The most familiar crystals to most people are three-dimensional crystals, such as the aforementioned salt or sugar crystals. However, two-dimensional crystals, usually in the form of thin sheets, or one-dimensional crystals are also common in nature. While 3D crystals are good for storage, locking the constituents in place, 2D and 1D crystals can have more diverse functions. Examples of two-dimensional crystals include the S-layer of bacterial envelopes or viral proteins preassembling into ordered surfaces during viral assembly, whereas actin and tubulin fibres are good representatives of 1D crystalline assemblies, keeping cells alive.

Crystals represent the most stable arrangement of substances. Thus, crystals of the same substance will always have the same crystal lattice, regardless of the size of the individual crystals. However, the kind of lattice a substance is prone to form is also generally not predictable, and the arrangement need to be determined experimentally. Thus, obtaining an ordered system with desired characteristics is a significant challenge.

Architects of protein crystals

A new study ¹ developed a methodology for rational redesign of a crystal lattice of protein crystals into different crystal systems. The developed approach takes advantage of the sheer size of proteins.
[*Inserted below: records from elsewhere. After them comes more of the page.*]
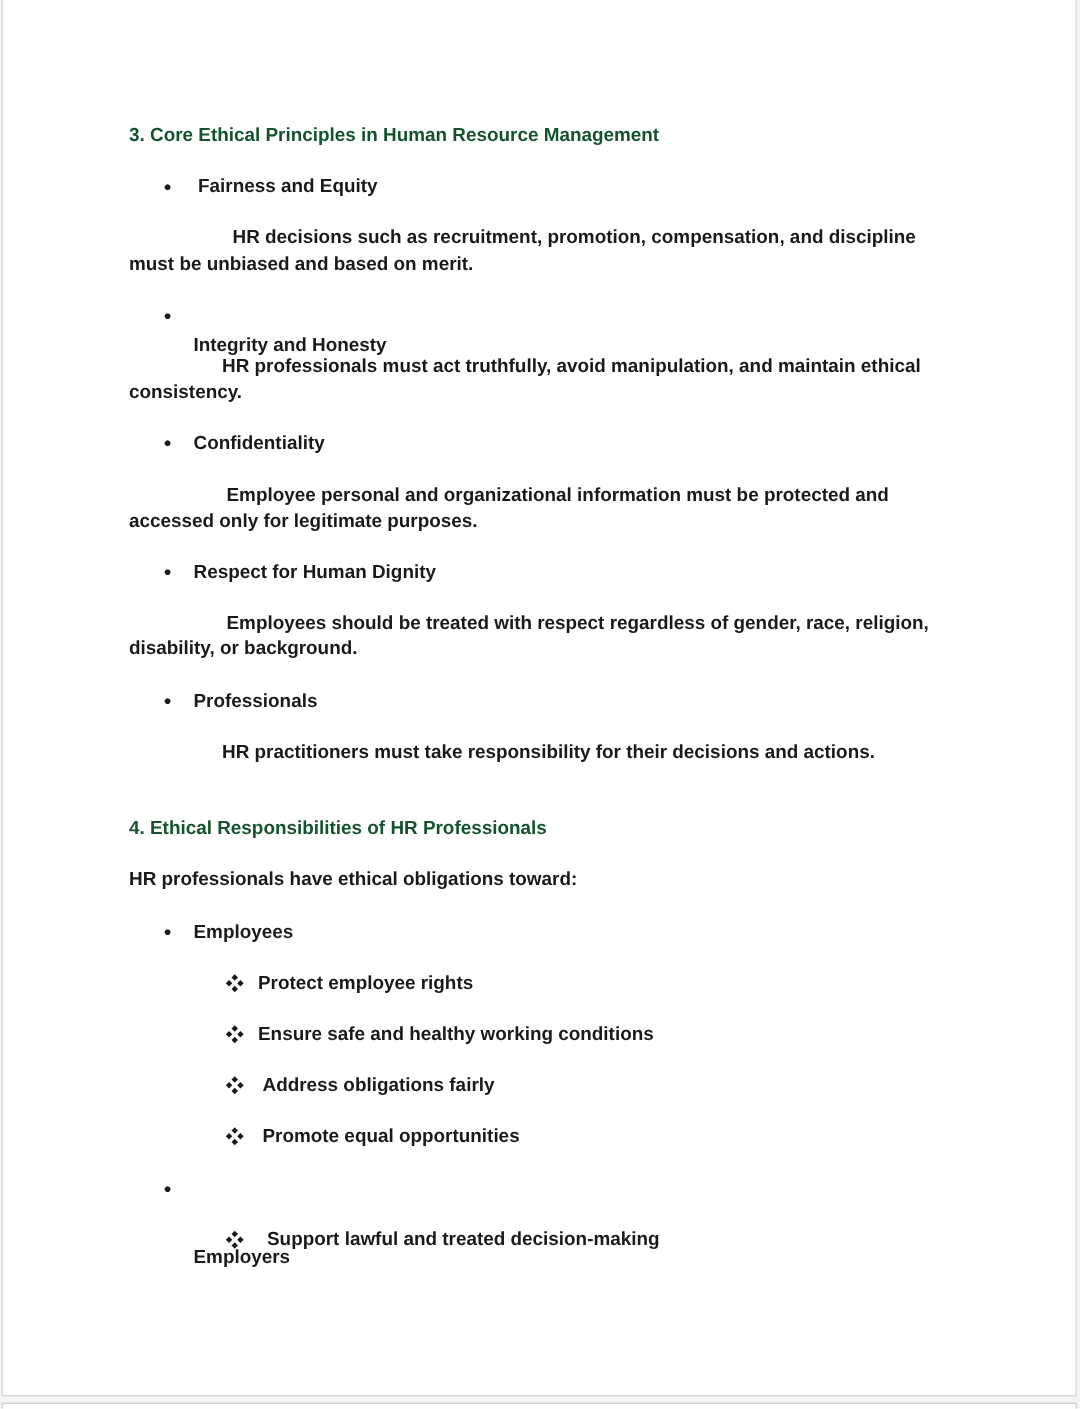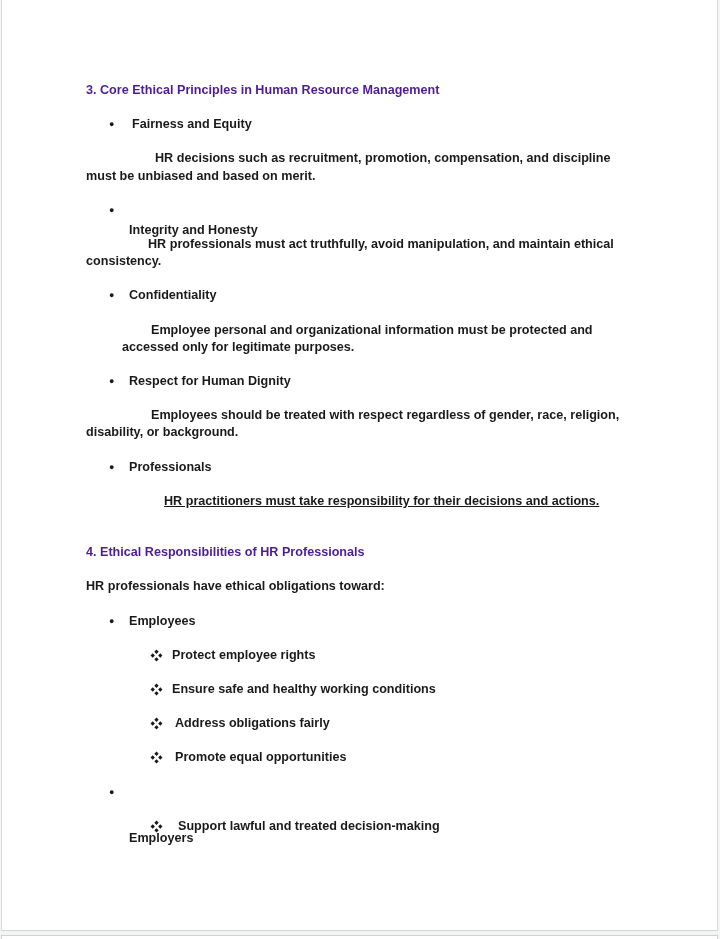"3. Core Ethical Principles in" .heading { color: #4c1d95 -> #14532d }
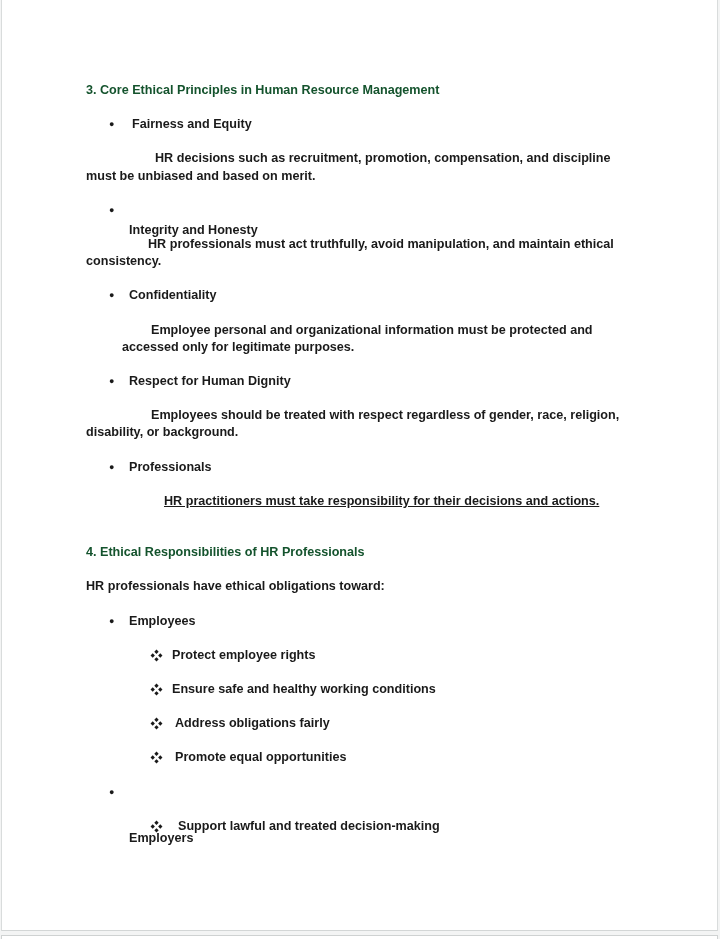"accessed only for legitimate purposes." div.line { margin-left: 36px -> none }
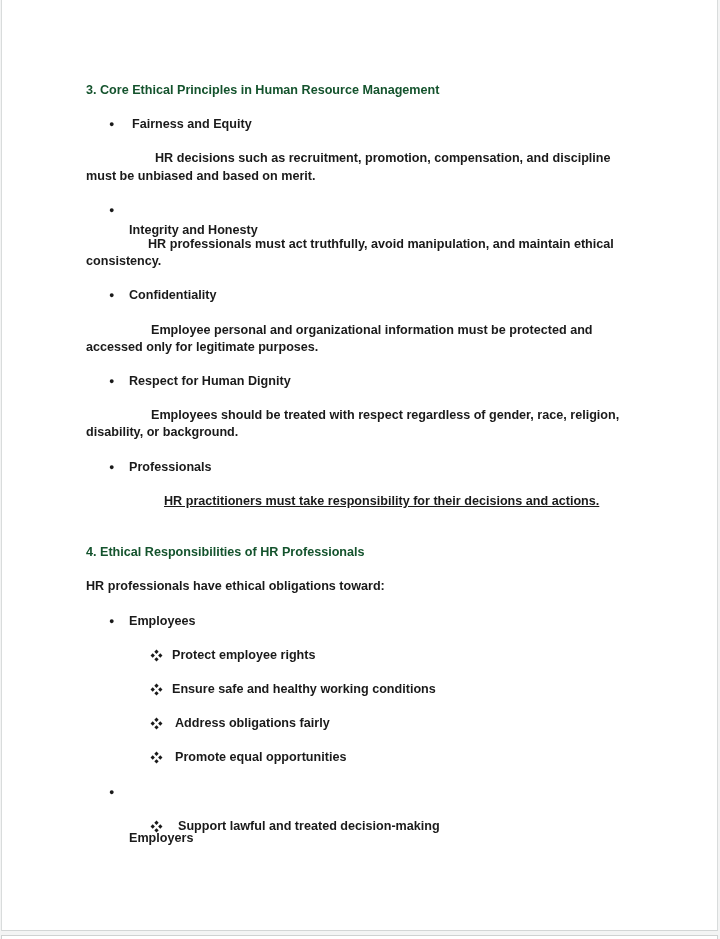"HR practitioners must take" div.line { left: 162px -> 146px; text-decoration: underline -> none }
Inside crystals, each protein makes multiple contacts, in the form of hydrogen bonds or ionic salt bridges, with neighbouring protein units. Due to the size and bulky nature of proteins, the contacts with each neighbour protein tend to be distributed on distinct surface regions. The interacting regions present viable engineering targets to control the protein-protein interactions, without affecting the overall shape or function of the protein. This is in stark contrast to mineral salts made of atoms that are symmetrical in all directions, or small molecules, where a small structural change can completely alter the chemical properties of the compound.

Winning by losing

The strategy followed primarily focussed on the surface topology of protein interactions. To grow into three-dimensional structures, each building block needs to make contacts with neighbouring blocks in all three spatial dimensions. If interactions in one of the directions is pre-empted, the system can only grow in the two remaining spatial dimensions, resulting in a two-dimensional system. Further control on the assembly can be imposed by adjusting the angles between the contact points. If the interaction sites are in a plane, then the building blocks would assemble into a flat 2D plane. An angle other than 180° between the contact points would introduce a curvature into the plane, forcing the plane to fold back onto itself to form a tube. If only one dimension for growth is allowed, then single fibres or arrays are forced to form.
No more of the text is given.